PMI Manufaktur Indonesia Terus Kontraksi Selama Kuartal II-2025, Ekonomi Nasional Tertekan
![]() |
Grafik tren PMI Manufaktur Indonesia April hingga Juli 2025 menunjukkan penurunan berturut-turut ke bawah level 50. (Gambar ilustrasi) |
Jakarta – Aktivitas manufaktur Indonesia terus menunjukkan pelemahan. Purchasing Managers’ Index (PMI) Manufaktur Indonesia berada di zona kontraksi selama empat bulan berturut-turut, yakni April hingga Juli 2025.

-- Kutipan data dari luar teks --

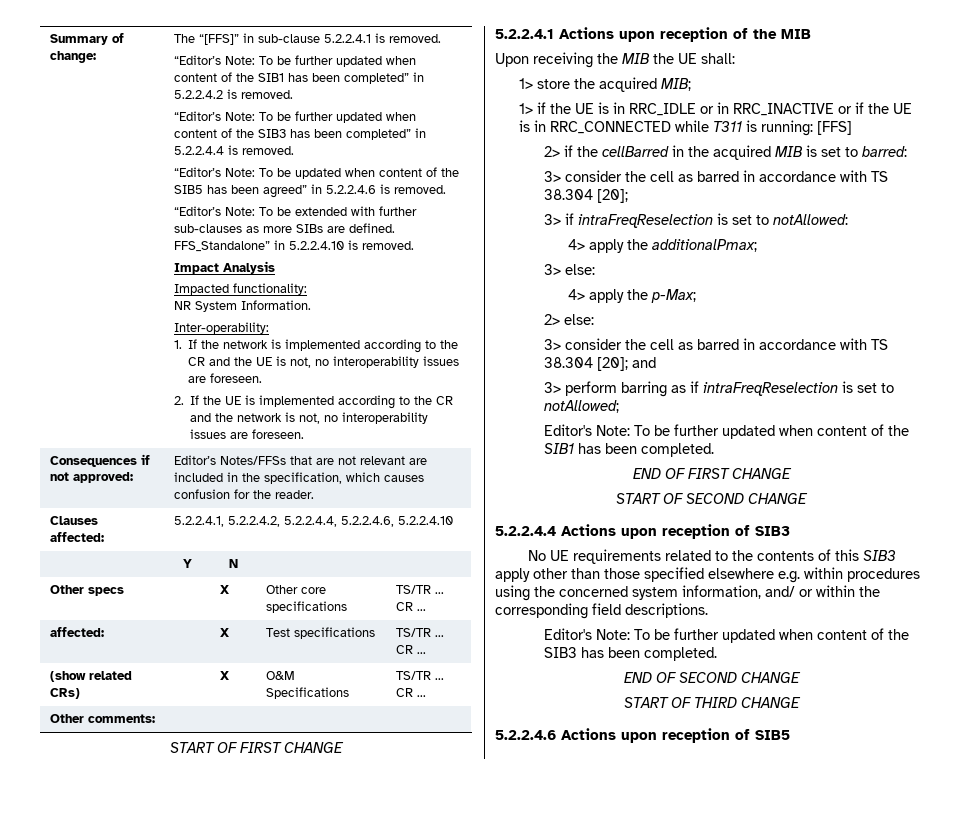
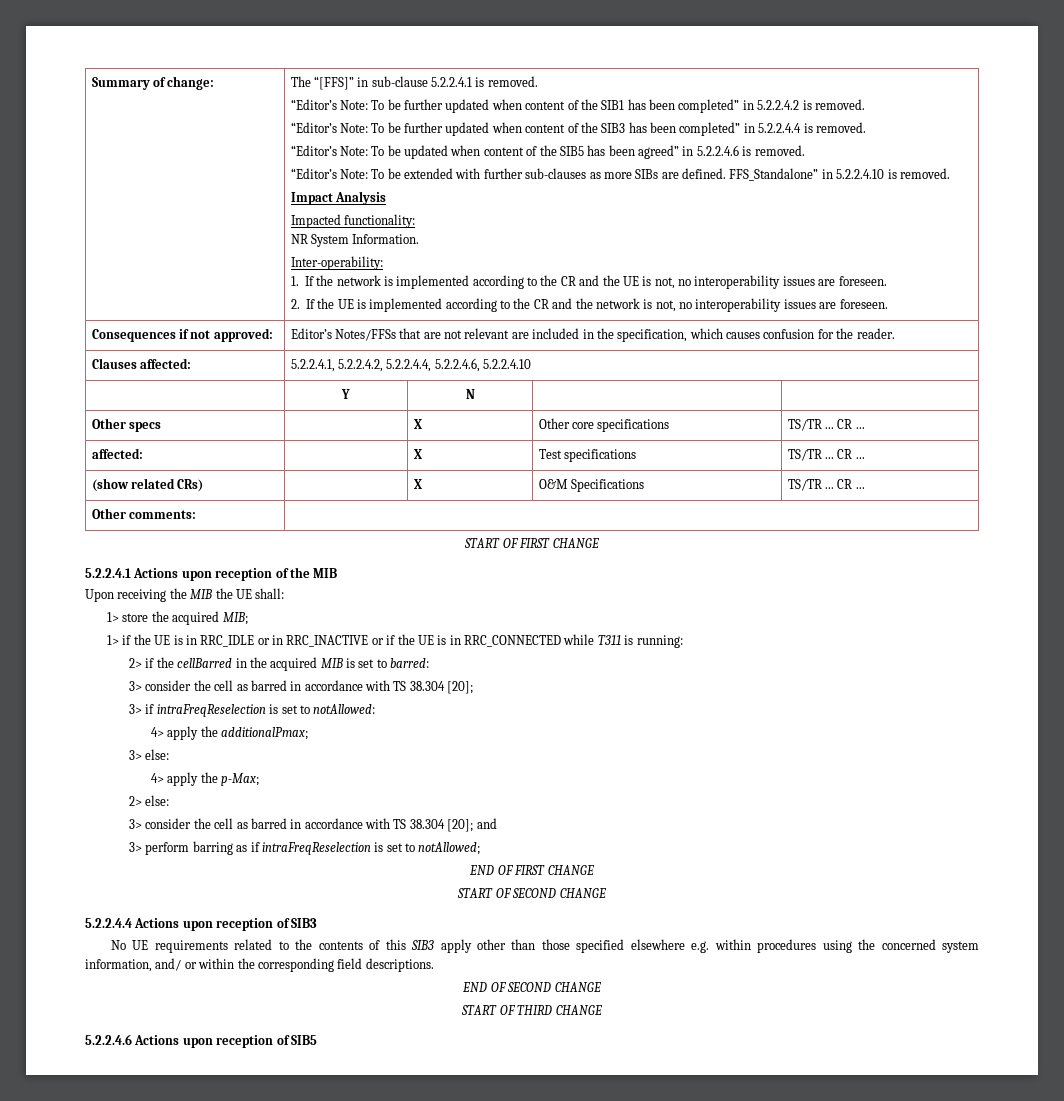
- 1> if the UE is in RRC_IDLE or in RRC_INACTIVE or if the UE is in RRC_CONNECTED while T311 is running: [FFS]
+ 1> if the UE is in RRC_IDLE or in RRC_INACTIVE or if the UE is in RRC_CONNECTED while T311 is running:
- Editor's Note: To be further updated when content of the SIB1 has been completed.
- Editor's Note: To be further updated when content of the SIB3 has been completed.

Sepanjang kuartal II-2025, angka PMI tidak pernah menembus level 50, menandakan aktivitas manufaktur nasional mengalami penurunan akibat lesunya permintaan baru dari konsumen.
PMI pada April tercatat 46,7, naik tipis menjadi 47,4 pada Mei, namun kembali turun ke 46,9 di Juni.
Kondisi ini menegaskan bahwa sektor manufaktur belum pulih sepenuhnya dari tekanan permintaan yang lemah.
Turunnya pesanan baru menjadi indikator utama penyebab kontraksi ini, yang juga mencerminkan perlambatan konsumsi masyarakat secara umum.
“Sektor manufaktur memiliki peran penting dalam pertumbuhan ekonomi nasional. Kontraksi yang berlarut-larut tentu berpengaruh terhadap kinerja PDB,” ujar Kepala Ekonom Bank Permata, Josua Pardede.
Menurutnya, dampak ini bisa menghambat pencapaian target pertumbuhan ekonomi yang diharapkan pemerintah pada 2025.
Badan Pusat Statistik (BPS) sebelumnya mencatat sektor industri pengolahan sebagai kontributor terbesar kedua terhadap Produk Domestik Bruto (PDB) Indonesia.
Jika sektor ini melemah, otomatis akan menekan output nasional sekaligus berimbas pada pendapatan tenaga kerja.
Imbas lanjutan adalah menurunnya daya beli dan konsumsi rumah tangga komponen terbesar dalam struktur PDB Indonesia.
Pemerintah diharapkan segera mendorong stimulus fiskal dan memperkuat permintaan domestik untuk memulihkan sektor manufaktur.
Jika tidak, risiko pelemahan ekonomi bisa berlanjut hingga kuartal III. Seiring berjalannya waktu, pelaku usaha juga berharap ada peningkatan permintaan menjelang akhir tahun agar tren PMI bisa kembali ke zona ekspansi.